I talk about the Holocaust with my Israeli friends. I visited Yad Vashem and the Holocaust Museum. I cried because I could see that people suffered and I don’t want this suffering to continue. For if you humiliate and you exploit and you occupy the other, it’s not healthy for the occupier. I am occupied, but I survive, I struggle, I am resilient, I resist. Somehow I feel deep inside that “yes, I have problems but I am healthy psychologically.”

Mr. and Mrs. Aramin
I hope that my child, which means my heart, to be the last victim of the war between the Israelis and the Palestinians. We must still hope, because without hope we cannot live.
Read Full Transcript »

Mr. and Mrs. Aramin talk to Patricia Smith Melton for Peace Times

Bassam Aramin is from Hebron. He and his wife, Salwa now live in East Jerusalem. Mrs. Aramin spoke to Peace Times through an interpreter.

PSM: You are a man who has worked for peace and for communication with the Israelis. Can you continue this work?

BA: I must continue, we must be very courageous, especially at this difficult time. This is our message: to defend our children. It is civilians who are paying the price of this dirty war, this dirty occupation.

PSM: What is your vision for the future?

BA: I hope that my child, which means my heart, to be the last victim of the war between the Israelis and the Palestinians. We must still hope, because without hope we cannot live.

PSM: I hear of subjugation and humiliation. How do you find the inner courage to work daily against that?

BA: Simply to defend my five children and to defend other children. I can’t change my way of life and lose my mind because I lost my lovely daughter.

PSM: What would you like to say to the world about your situation?

BA: This is not a special case. It’s not my child only. Children are suffering every day. Every day, we must encourage our children to go school because they must face the terror gangs and the soldiers. I want to ask the world if this is acceptable, especially the Israelis. Would it be acceptable if something like this happened in the west of Jerusalem? No way, no way. How could they send just kid soldiers to shoot students, children? I want to see the man (who killed my daughter) standing in front of the justice.

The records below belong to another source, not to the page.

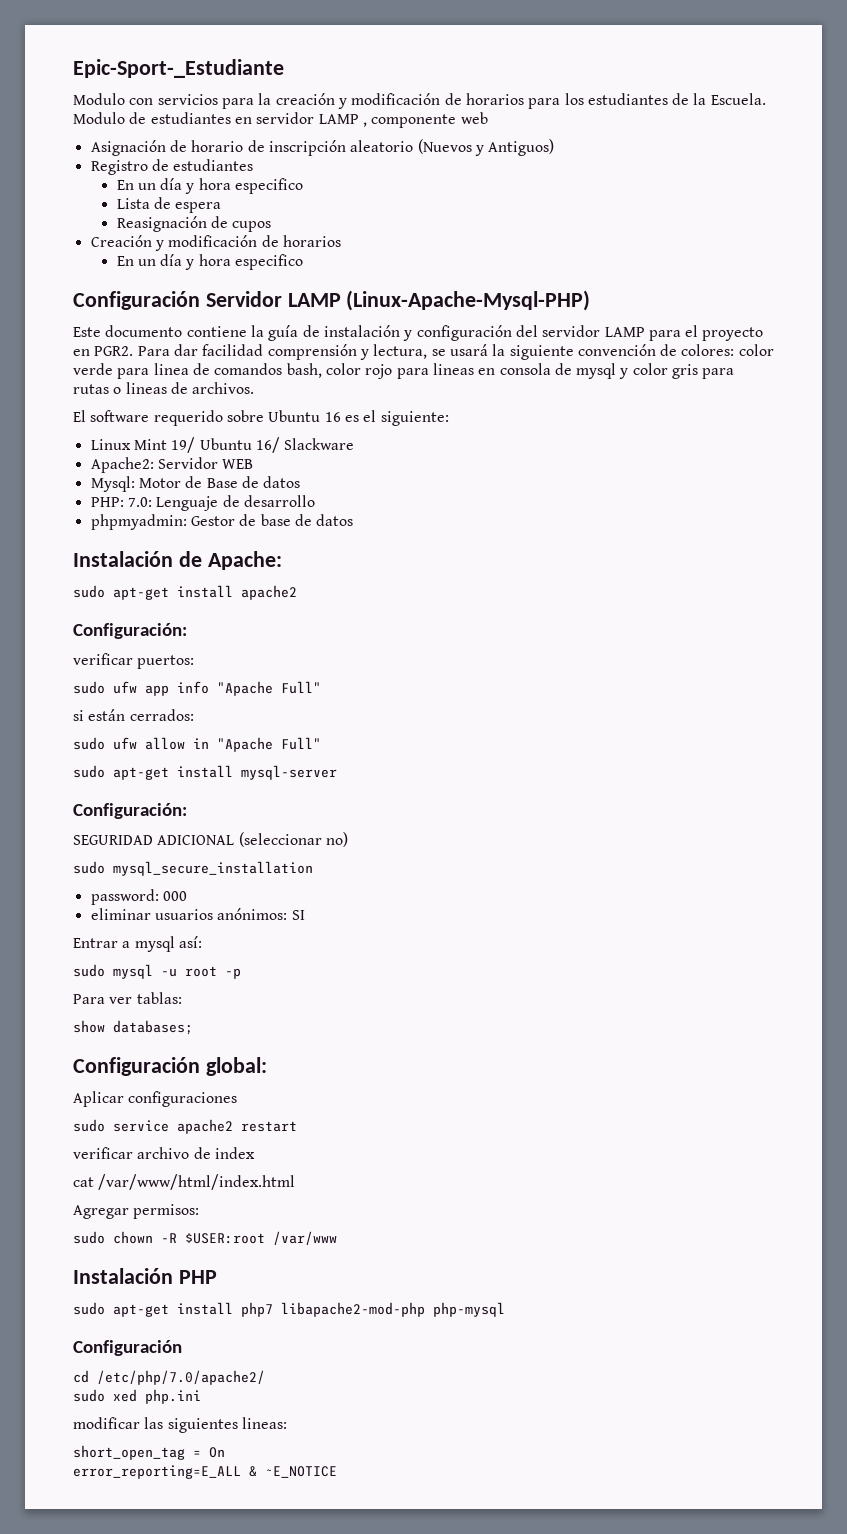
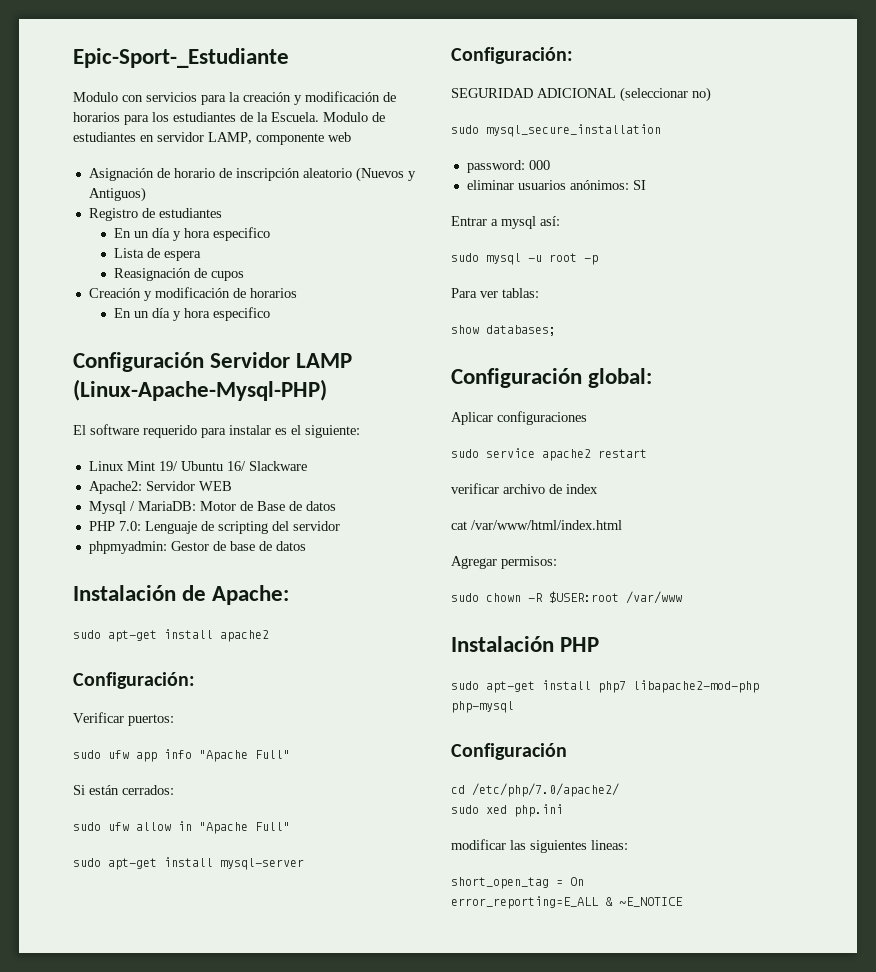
[318,114,367,127] LAMP , -> [208,132,252,144] LAMP,
[73,325,764,341] [73,344,774,360] [73,363,735,379] [73,382,255,394] // Este documento contiene la guía de instalación y configuración del servidor LAMP para el proyecto en PGR2. Para dar facilidad comprensión y lectura, se usará la siguiente convención de colores: color verde para linea de comandos bash, color rojo para lineas en consola de mysql y color gris para rutas o lineas de archivos. -> (327, 390) none
[226,410,341,422] sobre Ubuntu 16 -> [201,425,271,438] para instalar
[90,476,135,492] Mysql: -> [88,501,196,514] Mysql / MariaDB:
[90,497,124,507] PHP: -> [88,521,115,531] PHP
[243,495,315,507] desarrollo -> [217,521,340,534] scripting del servidor
[73,653,133,665] verificar -> [73,712,124,723] Verificar
[73,710,84,721] si -> [73,785,85,795] Si

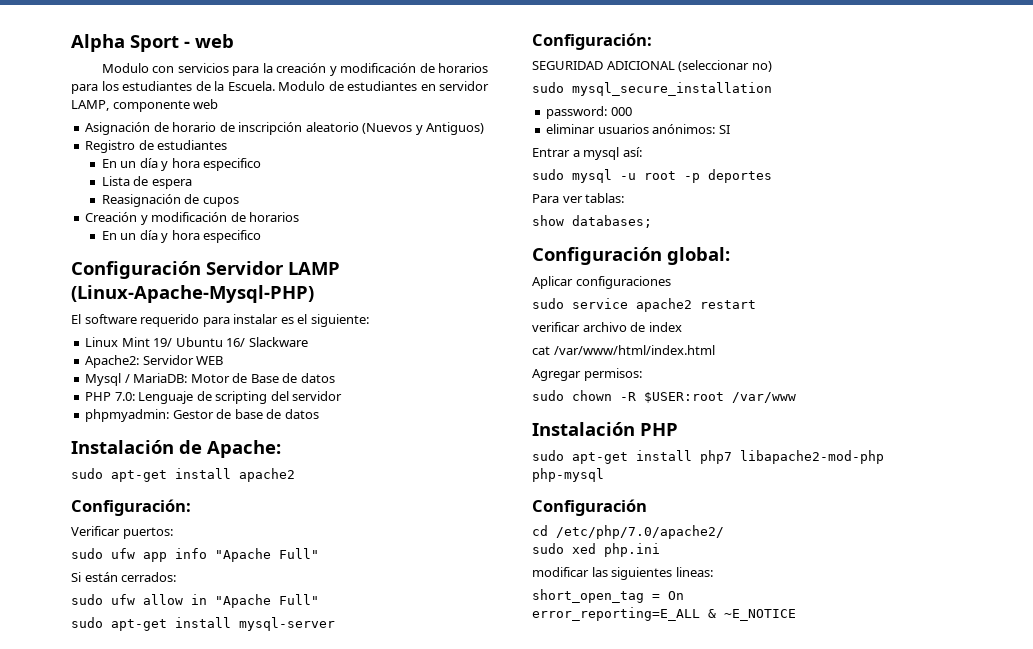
[73,48,289,68] Epic-Sport-_Estudiante -> [71,34,234,52] Alpha Sport - web
(598, 260) none -> [708,169,772,183] deportes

PSM: Are there Israelis who talk with you, who work beside you and have the same dream that you have?

BA: There are many, many, many, many Israelis, especially from the Combatants for Peace, who are soldiers. When they realize they are being asked to be killers, to do war crimes, they refuse. They declare they will not be a part of this occupation, and that they will not be a part of the suffering of another people. They are very courageous. They have the same dreams to protect our people, our children, to protect the civilians.

PSM: Do you see value in using the Internet to connect citizens to citizens, women to women, to work in a worldwide web for peace?

BA: Yes. We must make contact with the other side in any way. It is very important to understand the Israelis’ background, how they see the Palestinians, and for Palestinians to do the same. It is very important to understand each other, by Internet, by dialogue, by meeting and speaking. It’s very good and very useful.

Salwa Aramin: It means a lot to me to see all of the people, here in this difficult and tough personal situation. There are no words that can express what I am feeling.

PSM: Are you able at this time to think about the future, to have any hope for the future?

SA: Of course, hope to be with my family, hope to see Palestine as a free country. I remember that I always asked to be a martyr, and now I am the mother of a martyr. This means that my daughter will be up in the sky with God. This gives me the support to stay alive, to stay with hope and to stay to raise my children in a better life. I say the verse from al-Quran, to God we belong, and to God we return. My daughter is a martyr and she will live a better life up in the sky. This is a feeling that no one else can understand, to have strength and hope and sadness all gathered inside me.

PSM: What are your hopes for your other children?

SA: I hope that my sons and daughters will live a better life, will live in a good country and in a better situation.